CC-DCNet: Dynamic Convolutional Neural Network with Contrastive Constraints for Identifying Lung Cancer Subtypes on Multi-modality Images
Yuan Jin, Gege Ma, Geng Chen, Tianling Lyu, Jan Egger, Junhui Lyu, Shaoting Zhang, Wentao Zhu
TL;DR
This work tackles lung cancer subtype identification by leveraging multi-modality imaging (CT and pathology) with a dynamic convolutional network. The proposed CC-DCNet adapts to paired or CT-only inputs and uses a contrastive loss to distill pathology priors into radiology feature extraction, improving discrimination of subtypes. Through extensive multi-center experiments and ablations, the method demonstrates superior ACC, AUC, and F1-score, and shows robust generalization across institutions. The approach offers a practical pathway for better CT-based diagnosis when pathology is unavailable and highlights broader potential for multi-modality integration in medical imaging.
Abstract
The accurate diagnosis of pathological subtypes of lung cancer is of paramount importance for follow-up treatments and prognosis managements. Assessment methods utilizing deep learning technologies have introduced novel approaches for clinical diagnosis. However, the majority of existing models rely solely on single-modality image input, leading to limited diagnostic accuracy. To this end, we propose a novel deep learning network designed to accurately classify lung cancer subtype with multi-dimensional and multi-modality images, i.e., CT and pathological images.
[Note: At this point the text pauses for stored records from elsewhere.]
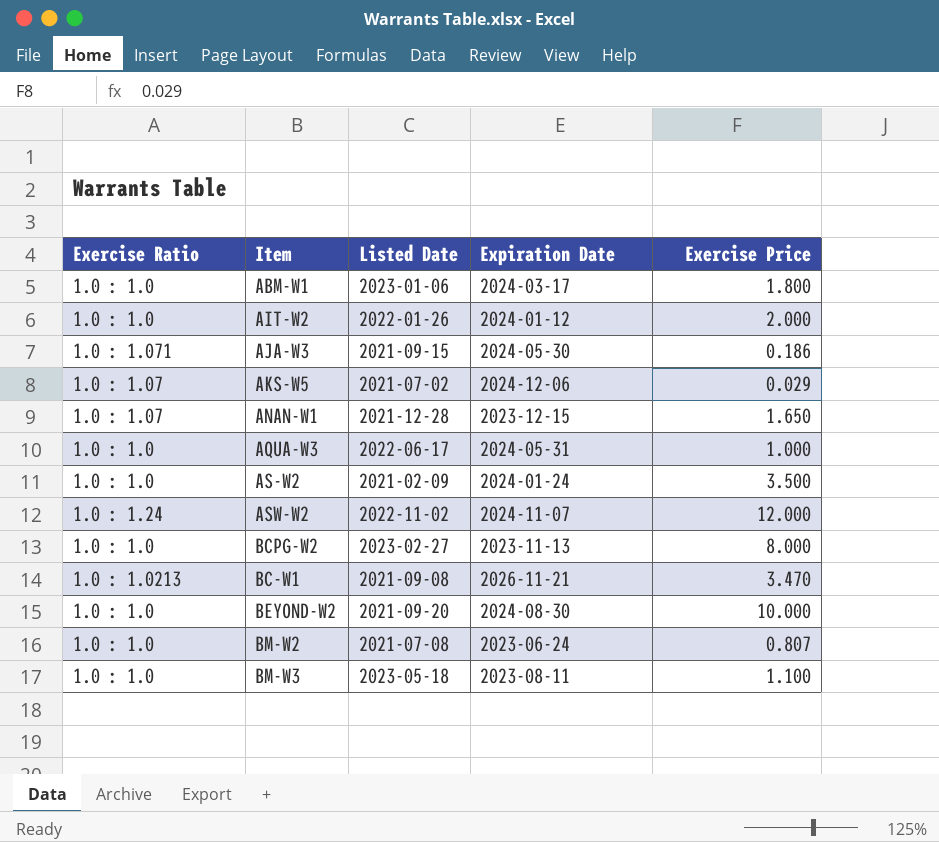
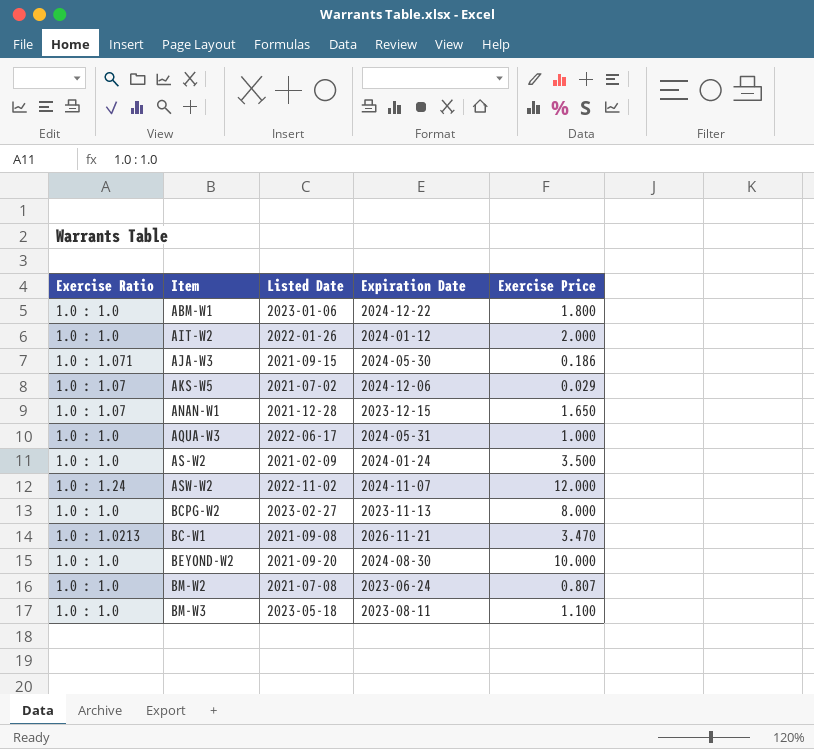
ABM-W1 | Expiration Date: 2024-03-17 -> 2024-12-22

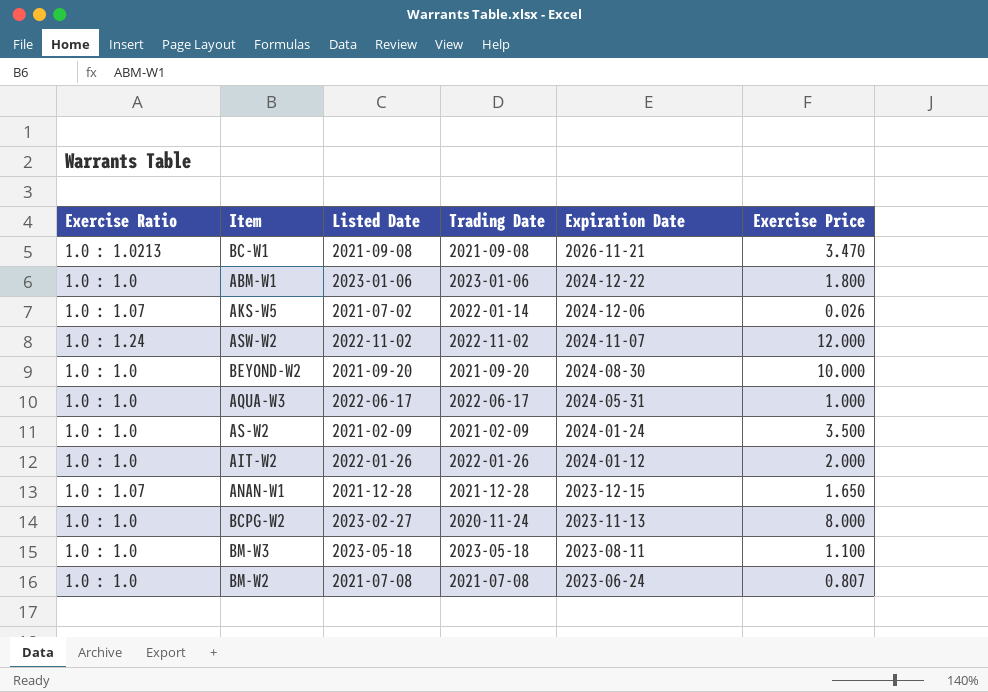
row order: none -> Expiration Date descending
column Trading Date | position: none -> 4
row AJA-W3: 1.0 : 1.071 | 2021-09-15 | 2024-05-30 | 0.186 -> none
AKS-W5 | Exercise Price: 0.029 -> 0.026

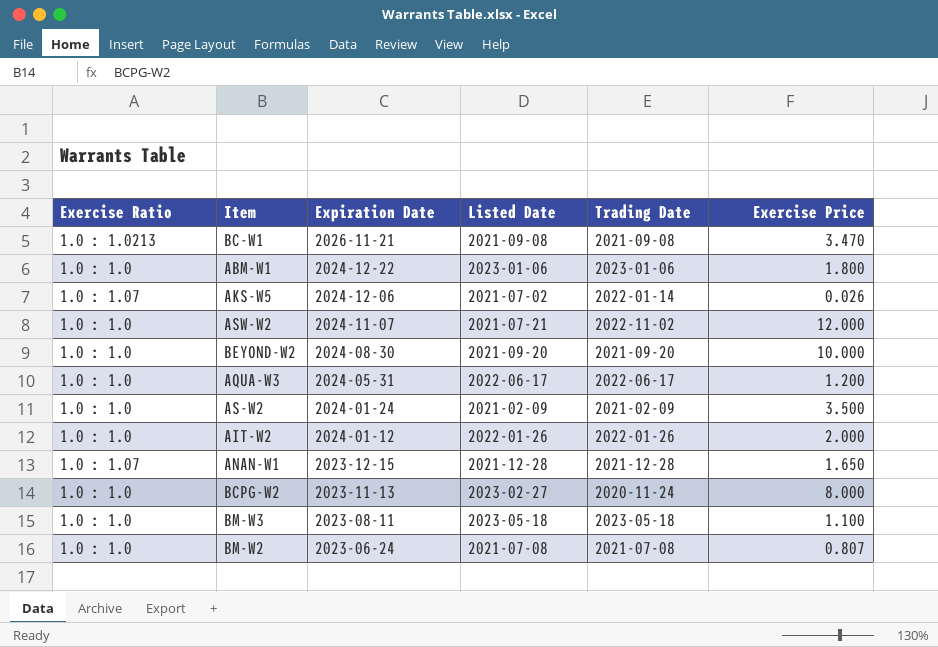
column Expiration Date | position: 5 -> 3
ASW-W2 | Exercise Ratio: 1.0 : 1.24 -> 1.0 : 1.0
ASW-W2 | Listed Date: 2022-11-02 -> 2021-07-21
AQUA-W3 | Exercise Price: 1.000 -> 1.200

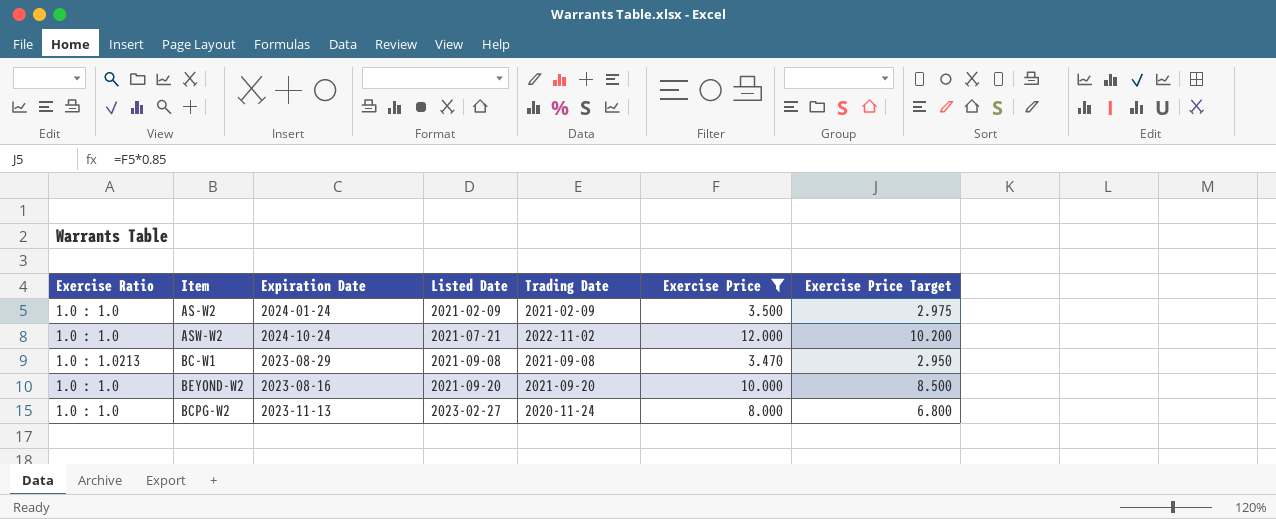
filter: none -> Exercise Price >= 3.470
row order: Expiration Date descending -> Listed Date ascending
column Exercise Price Target | formula: none -> [Exercise Price] * 0.85
ASW-W2 | Expiration Date: 2024-11-07 -> 2024-10-24
BC-W1 | Expiration Date: 2026-11-21 -> 2023-08-29
BEYOND-W2 | Expiration Date: 2024-08-30 -> 2023-08-16

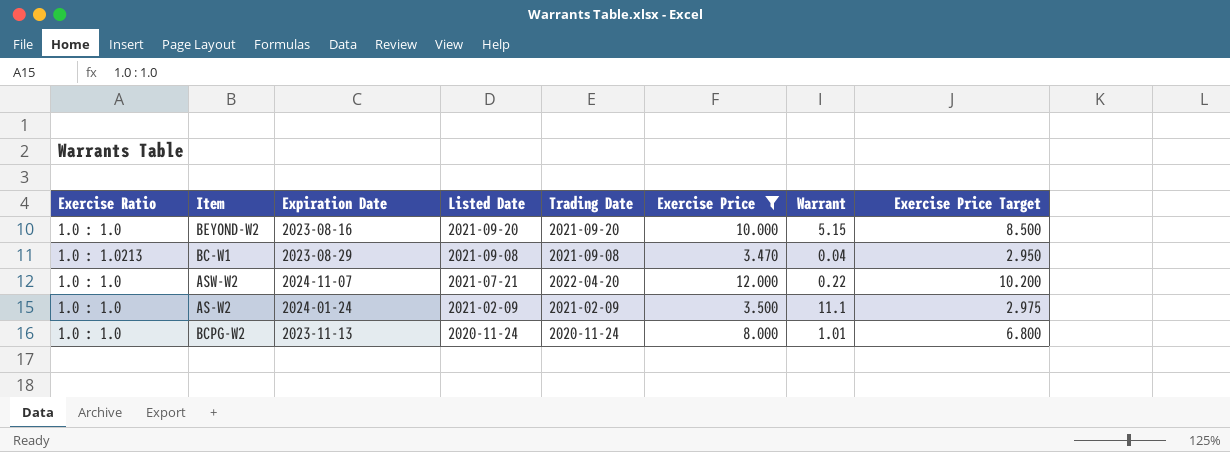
row order: Listed Date ascending -> Listed Date descending
column Warrant | position: none -> 7
ASW-W2 | Expiration Date: 2024-10-24 -> 2024-11-07
ASW-W2 | Trading Date: 2022-11-02 -> 2022-04-20
BCPG-W2 | Listed Date: 2023-02-27 -> 2020-11-24

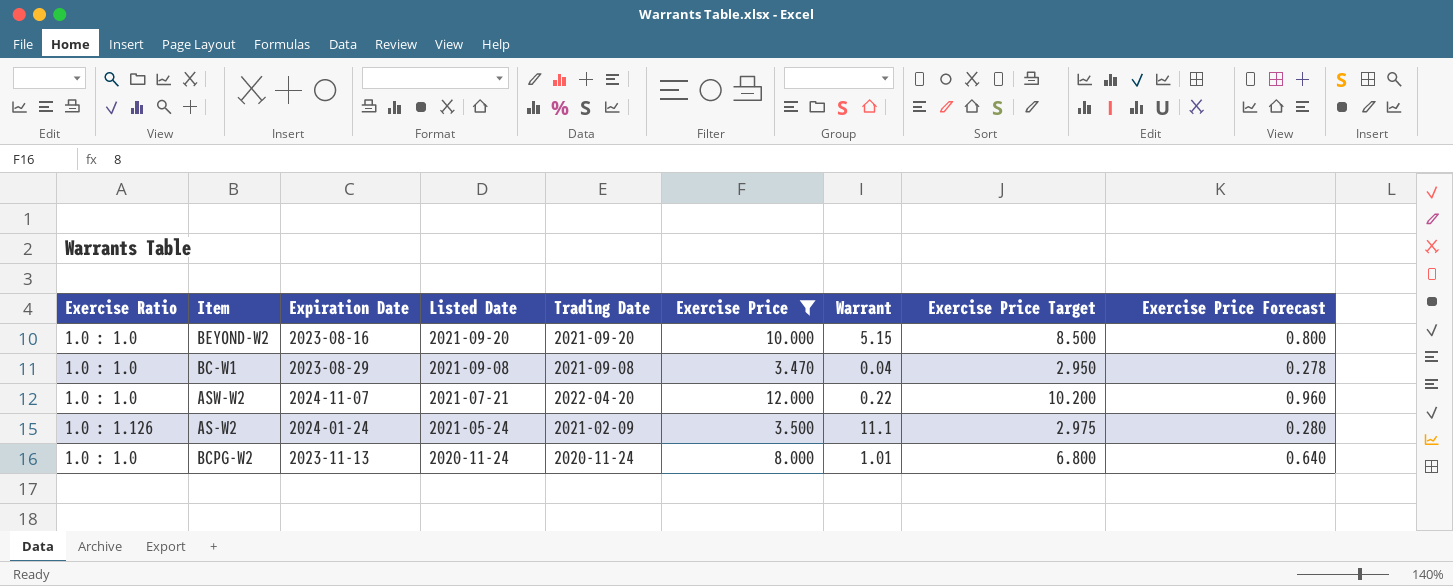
column Exercise Price Forecast | formula: none -> [Exercise Price] * 0.08
BC-W1 | Exercise Ratio: 1.0 : 1.0213 -> 1.0 : 1.0
AS-W2 | Exercise Ratio: 1.0 : 1.0 -> 1.0 : 1.126
AS-W2 | Listed Date: 2021-02-09 -> 2021-05-24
The strength of the proposed model lies in its ability to dynamically process both paired CT-pathological image sets as well as independent CT image sets, and consequently optimize the pathology-related feature extractions from CT images. This adaptive learning approach enhances the flexibility in processing multi-dimensional and multi-modality datasets and results in performance elevating in the model testing phase. We also develop a contrastive constraint module, which quantitatively maps the cross-modality associations through network training, and thereby helps to explore the "gold standard" pathological information from the corresponding CT scans. To evaluate the effectiveness, adaptability, and generalization ability of our model, we conducted extensive experiments on a large-scale multi-center dataset and compared our model with a series of state-of-the-art classification models. The experimental results demonstrated the superiority of our model for lung cancer subtype classification, showcasing significant improvements in accuracy metrics such as ACC, AUC, and F1-score.